» Required work
If a line of the material holds the string "with", please copy it.

» Data in this exercise
------------------------------------------------------------------------

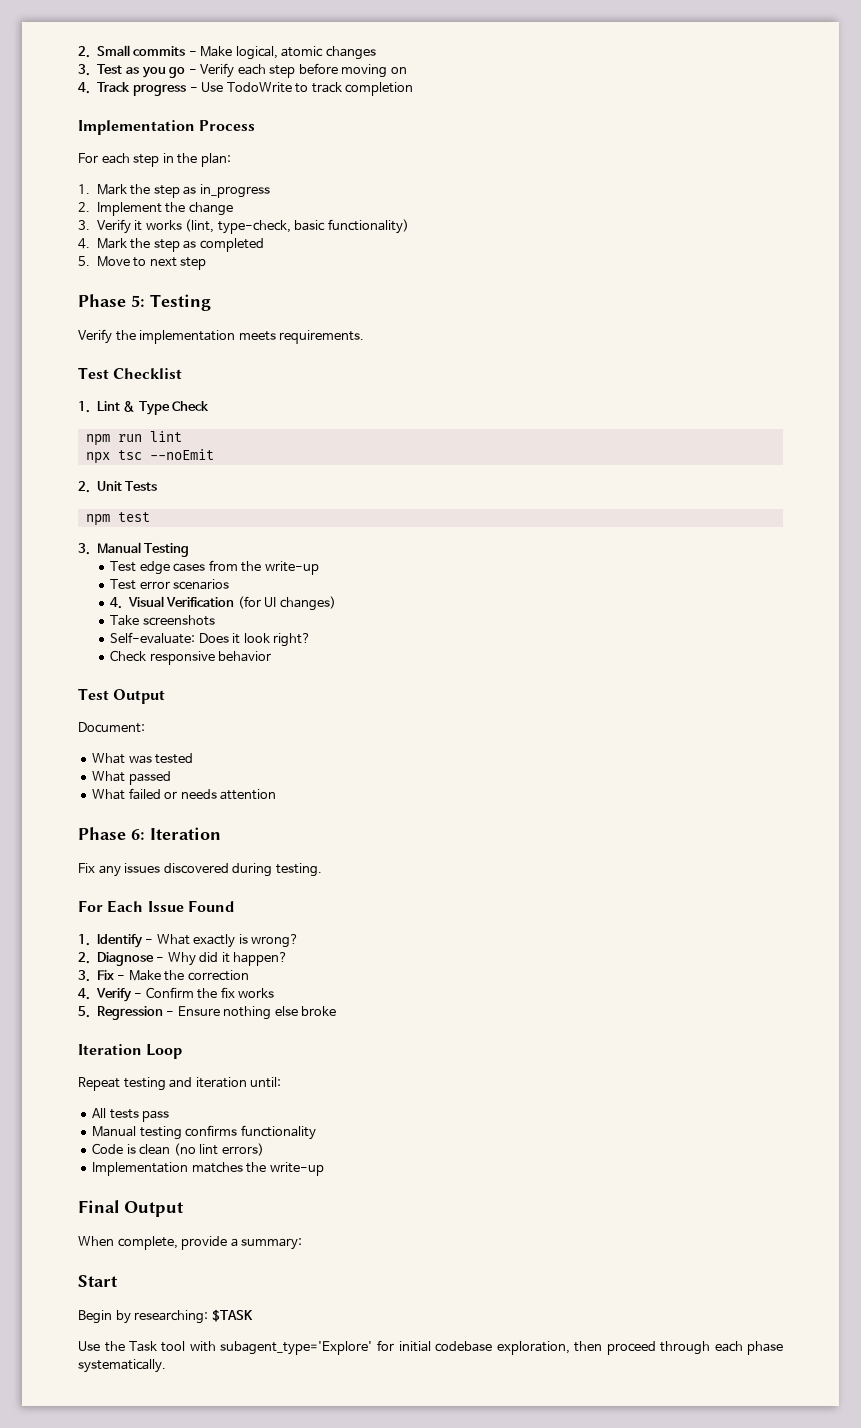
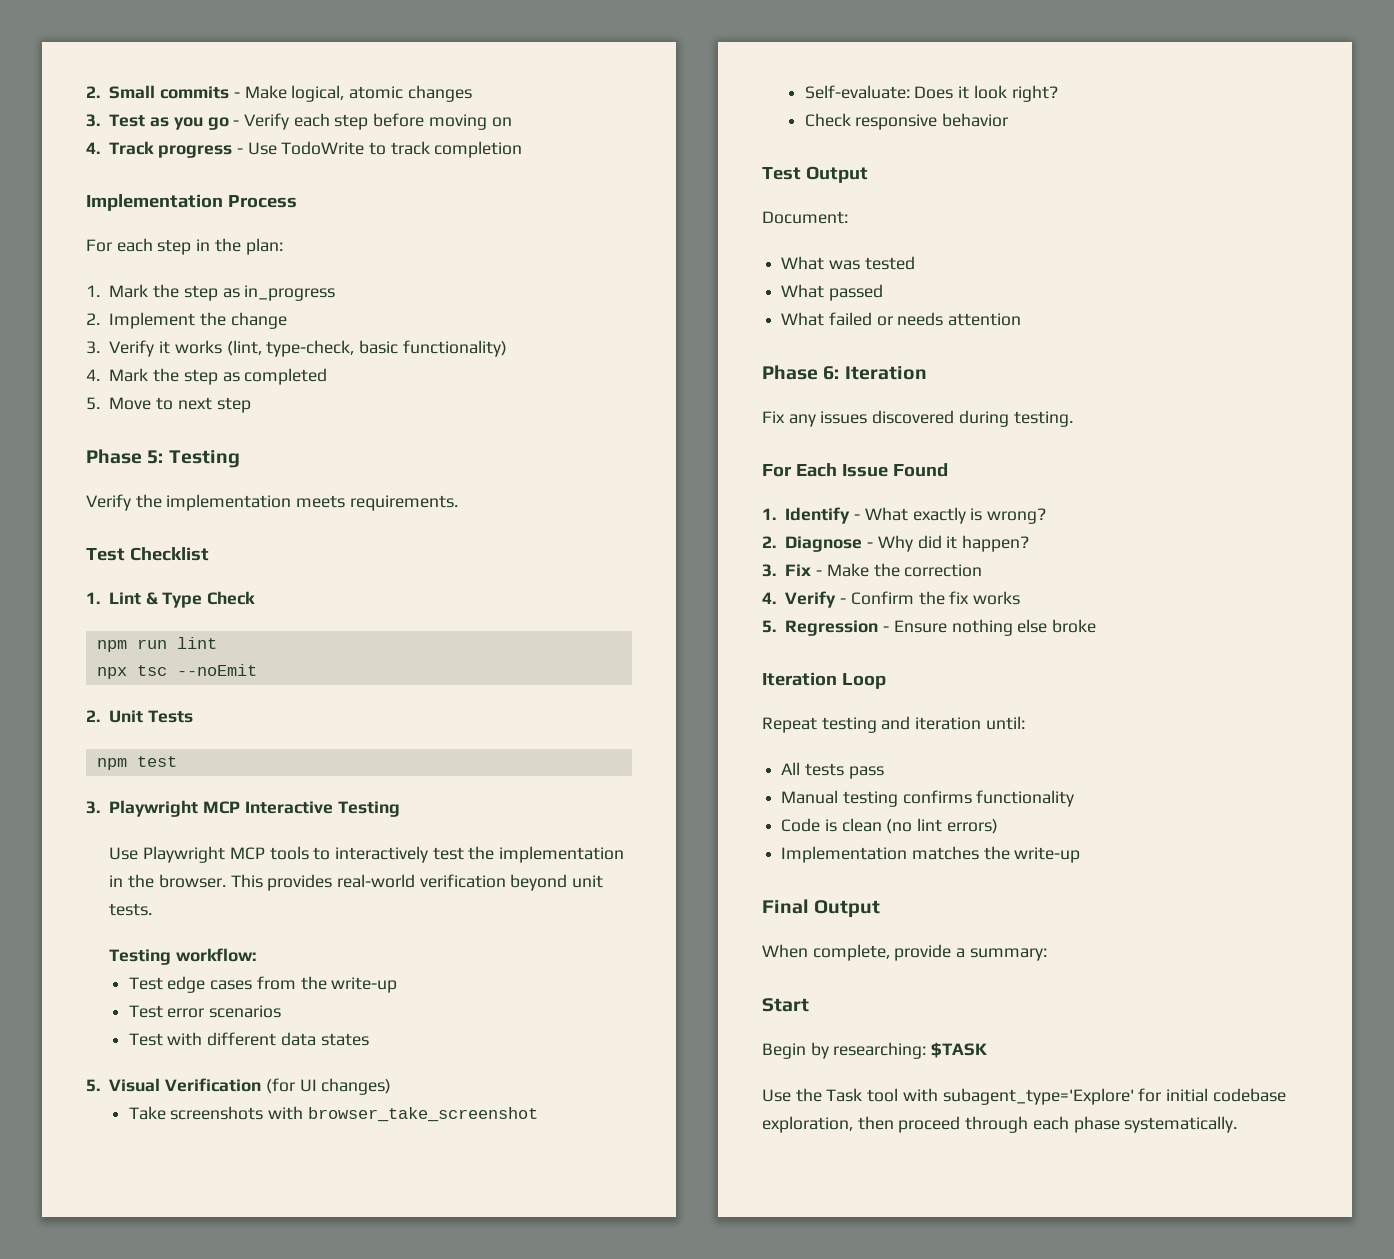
- 3. Manual Testing
+ 3. Playwright MCP Interactive Testing
+ Use Playwright MCP tools to interactively test the implementation in the browser. This provides real-world verification beyond unit tests.
+ Testing workflow:
- 4. Visual Verification (for UI changes)
+ Test with different data states
+ 5. Visual Verification (for UI changes)
- Take screenshots
+ Take screenshots with browser_take_screenshot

------------------------------------------------------------------------

» Reply
+ Test with different data states
+ Take screenshots with browser_take_screenshot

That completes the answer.